---------- DATA PROVIDED ----------
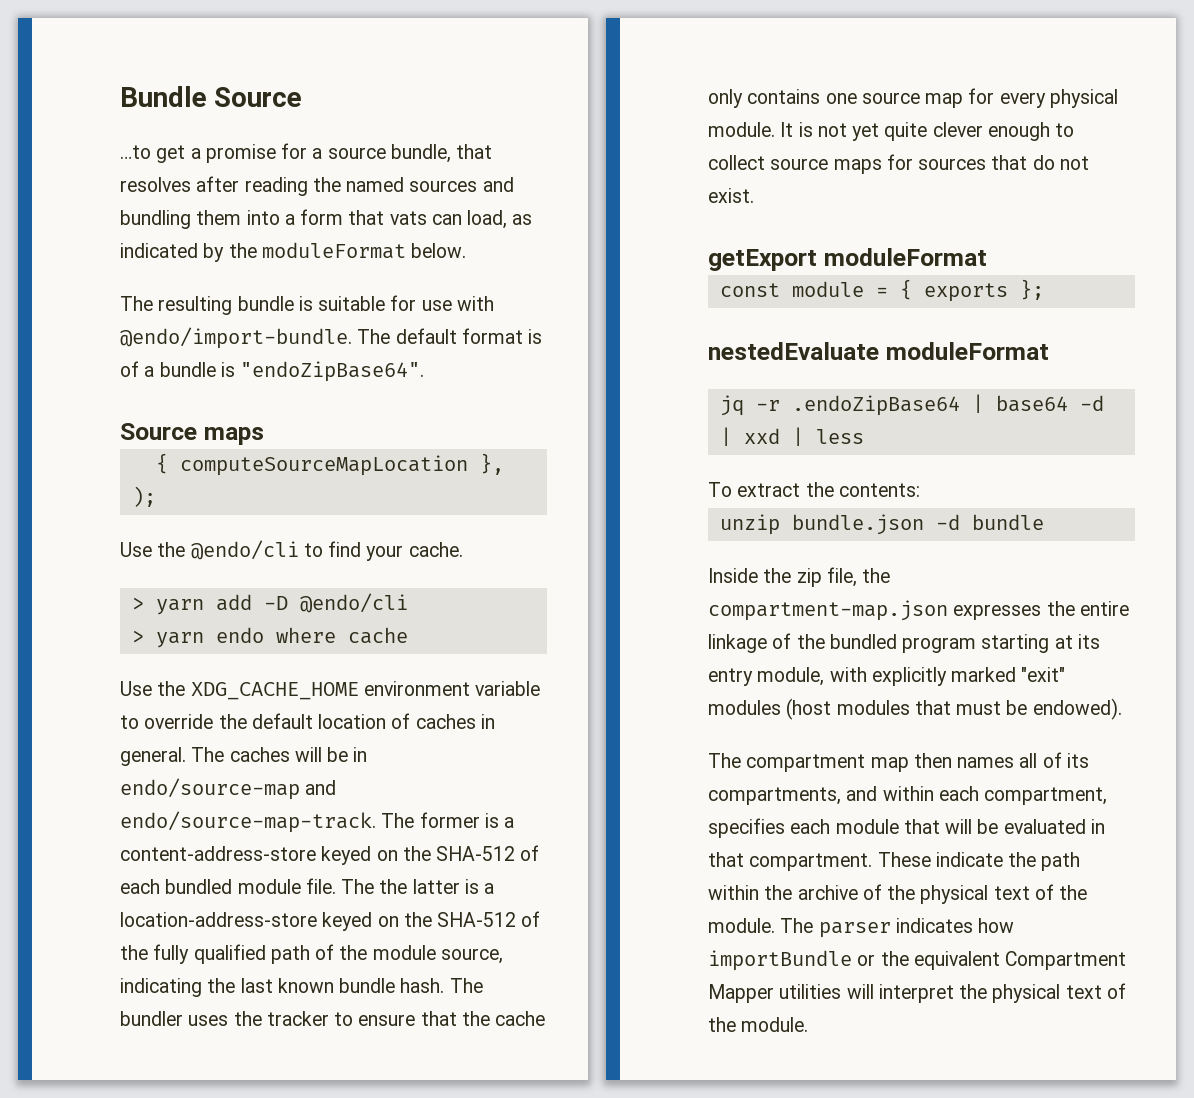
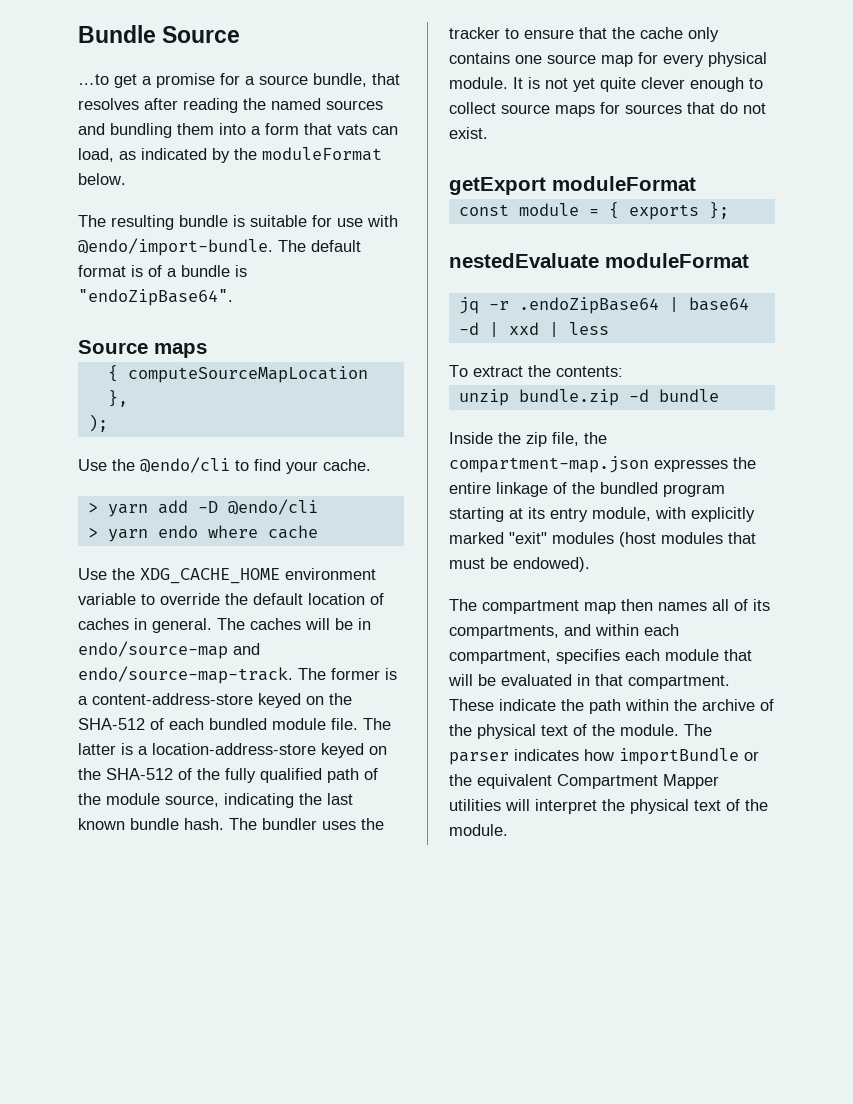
- The the latter is a location-address-store keyed on the SHA-512 of the fully qualified path of the module source, indicating the last known bundle hash.
+ The latter is a location-address-store keyed on the SHA-512 of the fully qualified path of the module source, indicating the last known bundle hash.
- unzip bundle.json -d bundle
+ unzip bundle.zip -d bundle

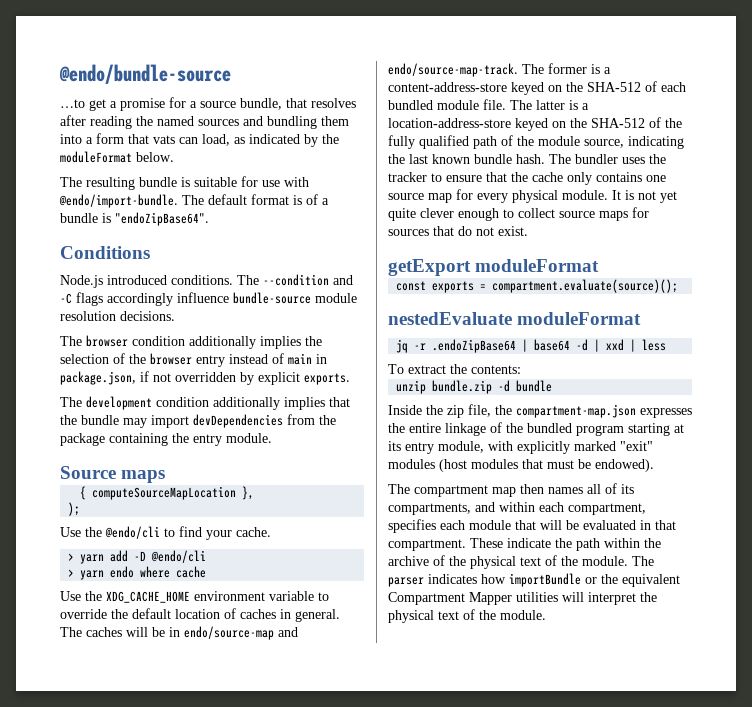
- Bundle Source
+ @endo/bundle-source
+ Conditions
+ Node.js introduced conditions. The --condition and -C flags accordingly influence bundle-source module resolution decisions.
+ The browser condition additionally implies the selection of the browser entry instead of main in package.json, if not overridden by explicit exports.
+ The development condition additionally implies that the bundle may import devDependencies from the package containing the entry module.
- const module = { exports };
+ const exports = compartment.evaluate(source)();

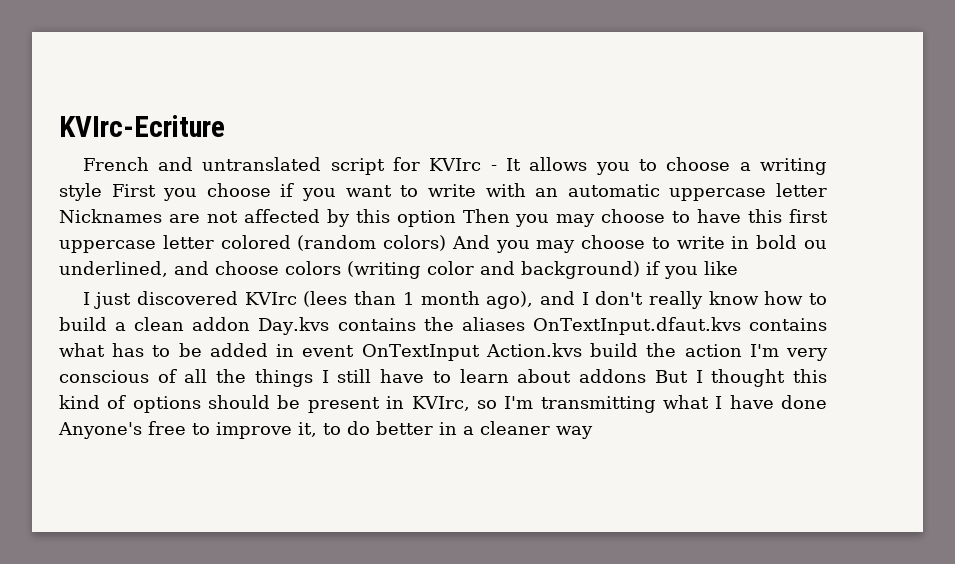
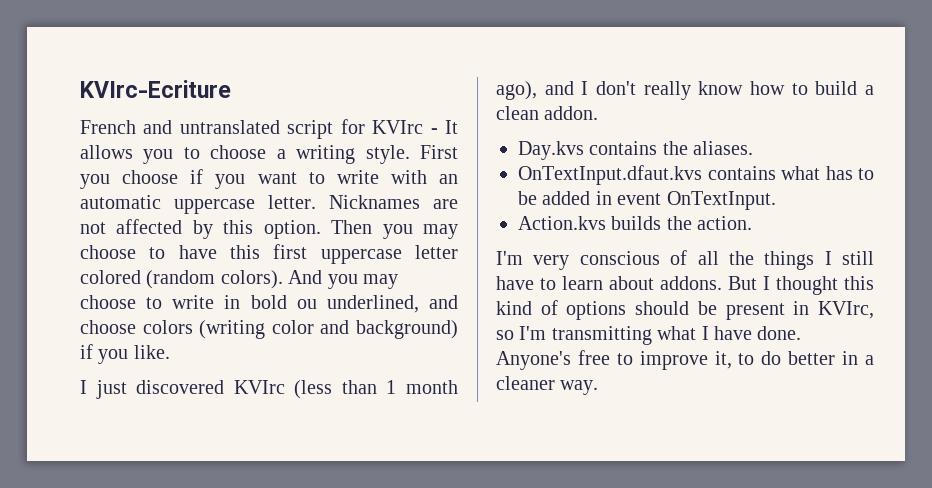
- French and untranslated script for KVIrc - It allows you to choose a writing style First you choose if you want to write with an automatic uppercase letter Nicknames are not affected by this option Then you may choose to have this first uppercase letter colored (random colors) And you may choose to write in bold ou underlined, and choose colors (writing color and background) if you like
+ French and untranslated script for KVIrc - It allows you to choose a writing style. First you choose if you want to write with an automatic uppercase letter. Nicknames are not affected by this option. Then you may choose to have this first uppercase letter colored (random colors). And you may choose to write in bold ou underlined, and choose colors (writing color and background) if you like.
- I just discovered KVIrc (lees than 1 month ago), and I don't really know how to build a clean addon Day.kvs contains the aliases OnTextInput.dfaut.kvs contains what has to be added in event OnTextInput Action.kvs build the action I'm very conscious of all the things I still have to learn about addons But I thought this kind of options should be present in KVIrc, so I'm transmitting what I have done Anyone's free to improve it, to do better in a cleaner way
+ I just discovered KVIrc (less than 1 month ago), and I don't really know how to build a clean addon.
+ Day.kvs contains the aliases.
+ OnTextInput.dfaut.kvs contains what has to be added in event OnTextInput.
+ Action.kvs builds the action.
+ I'm very conscious of all the things I still have to learn about addons. But I thought this kind of options should be present in KVIrc, so I'm transmitting what I have done. Anyone's free to improve it, to do better in a cleaner way.

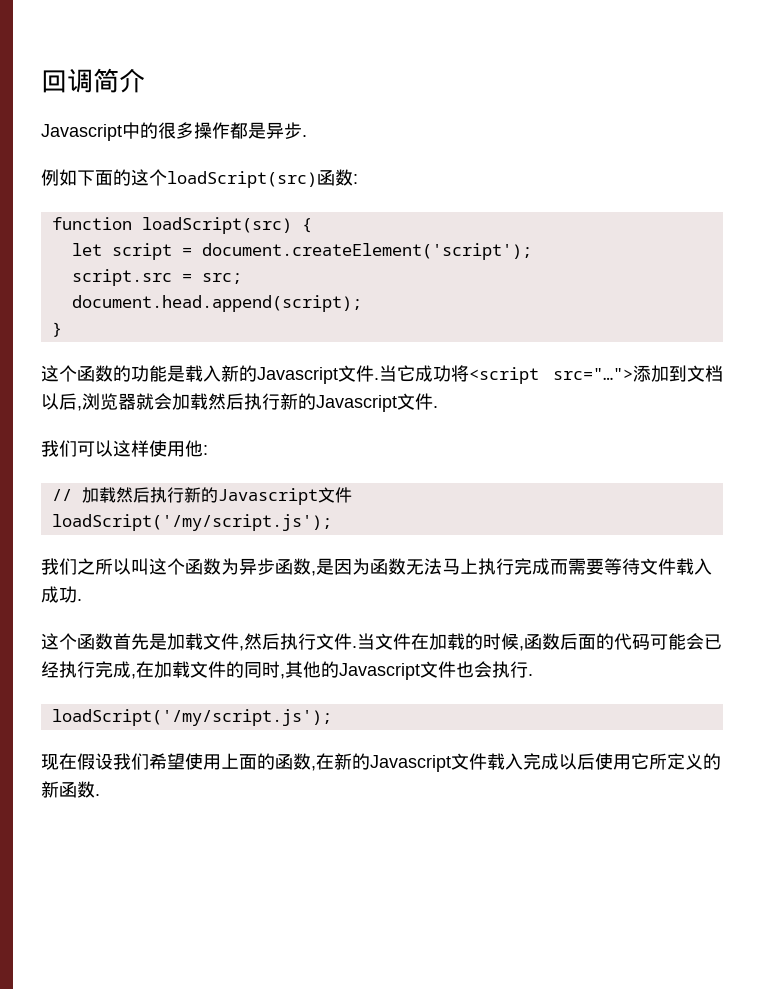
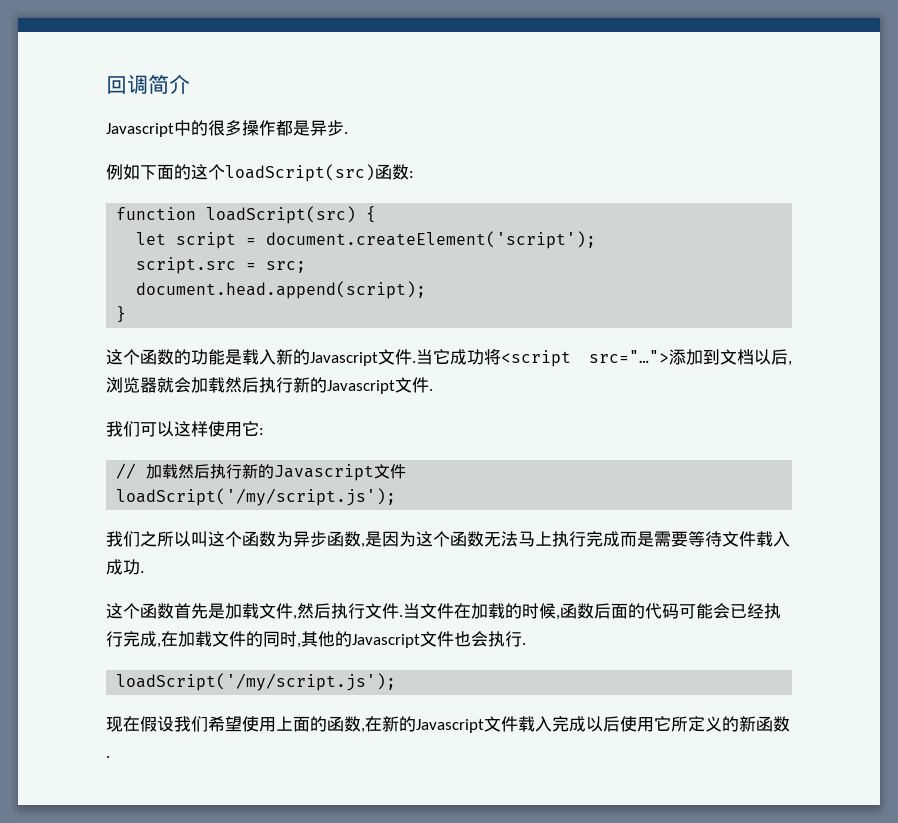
- 我们可以这样使用他:
+ 我们可以这样使用它:
- 我们之所以叫这个函数为异步函数,是因为函数无法马上执行完成而需要等待文件载入成功.
+ 我们之所以叫这个函数为异步函数,是因为这个函数无法马上执行完成而是需要等待文件载入成功.

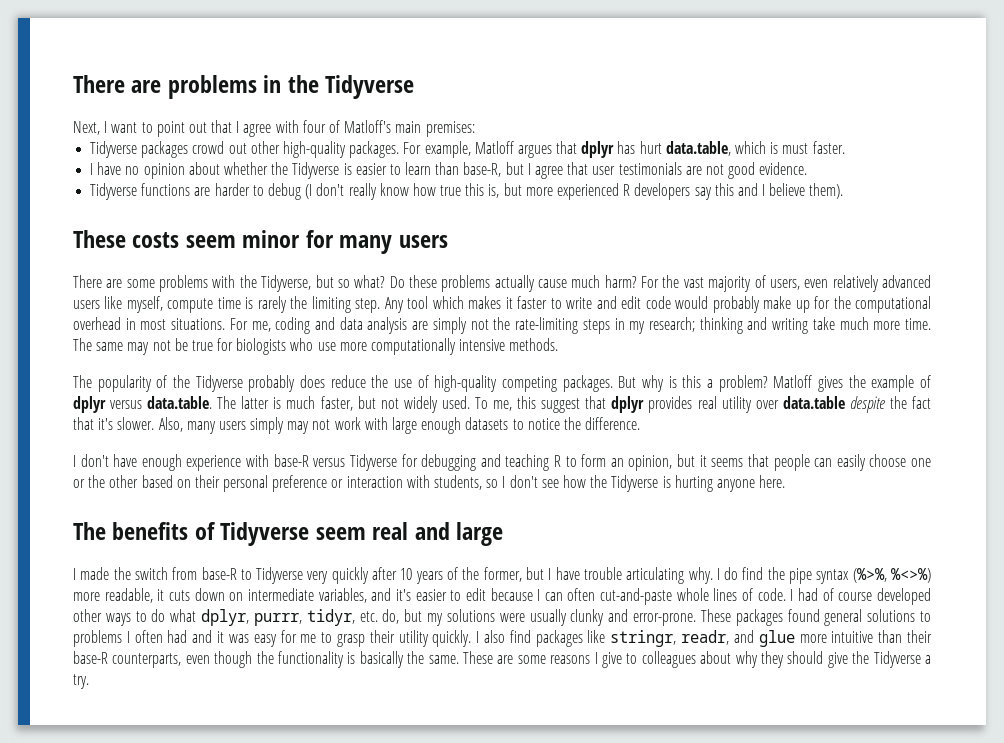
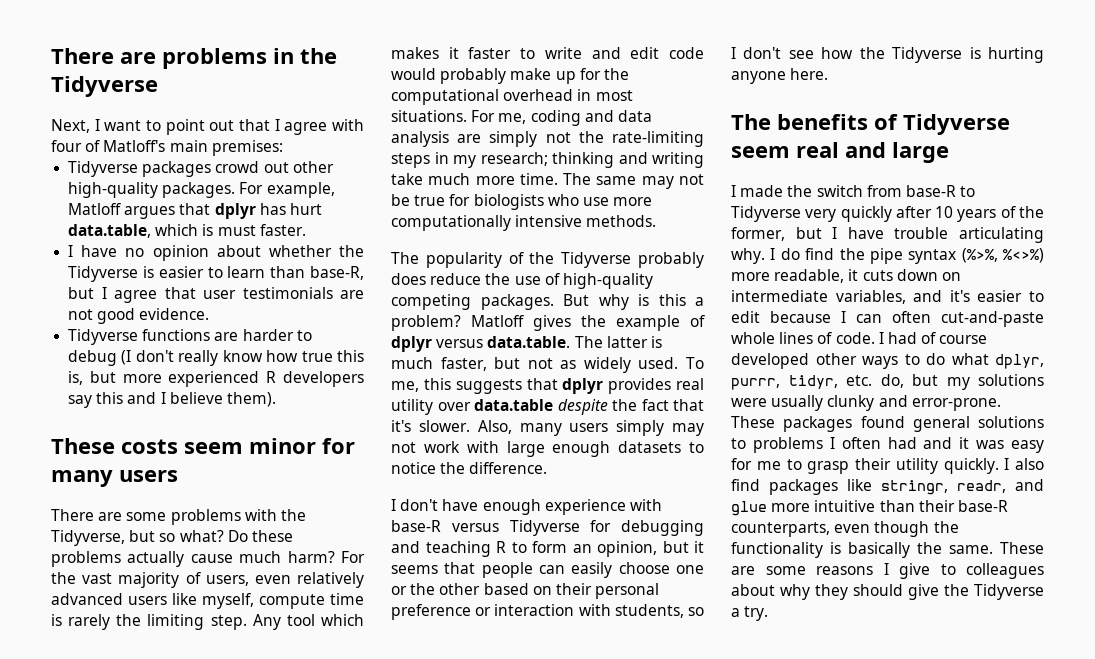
- Matloff gives the example of dplyr versus data.table. The latter is much faster, but not widely used.
+ Matloff gives the example of dplyr versus data.table. The latter is much faster, but not as widely used.
- To me, this suggest that dplyr provides real utility over data.table despite the fact that it's slower.
+ To me, this suggests that dplyr provides real utility over data.table despite the fact that it's slower.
----------
* [WHAT YOU NEED TO DO] List each line of the records that holds the string "improve".

* [ANSWER]
- I just discovered KVIrc (lees than 1 month ago), and I don't really know how to build a clean addon Day.kvs contains the aliases OnTextInput.dfaut.kvs contains what has to be added in event OnTextInput Action.kvs build the action I'm very conscious of all the things I still have to learn about addons But I thought this kind of options should be present in KVIrc, so I'm transmitting what I have done Anyone's free to improve it, to do better in a cleaner way
+ I'm very conscious of all the things I still have to learn about addons. But I thought this kind of options should be present in KVIrc, so I'm transmitting what I have done. Anyone's free to improve it, to do better in a cleaner way.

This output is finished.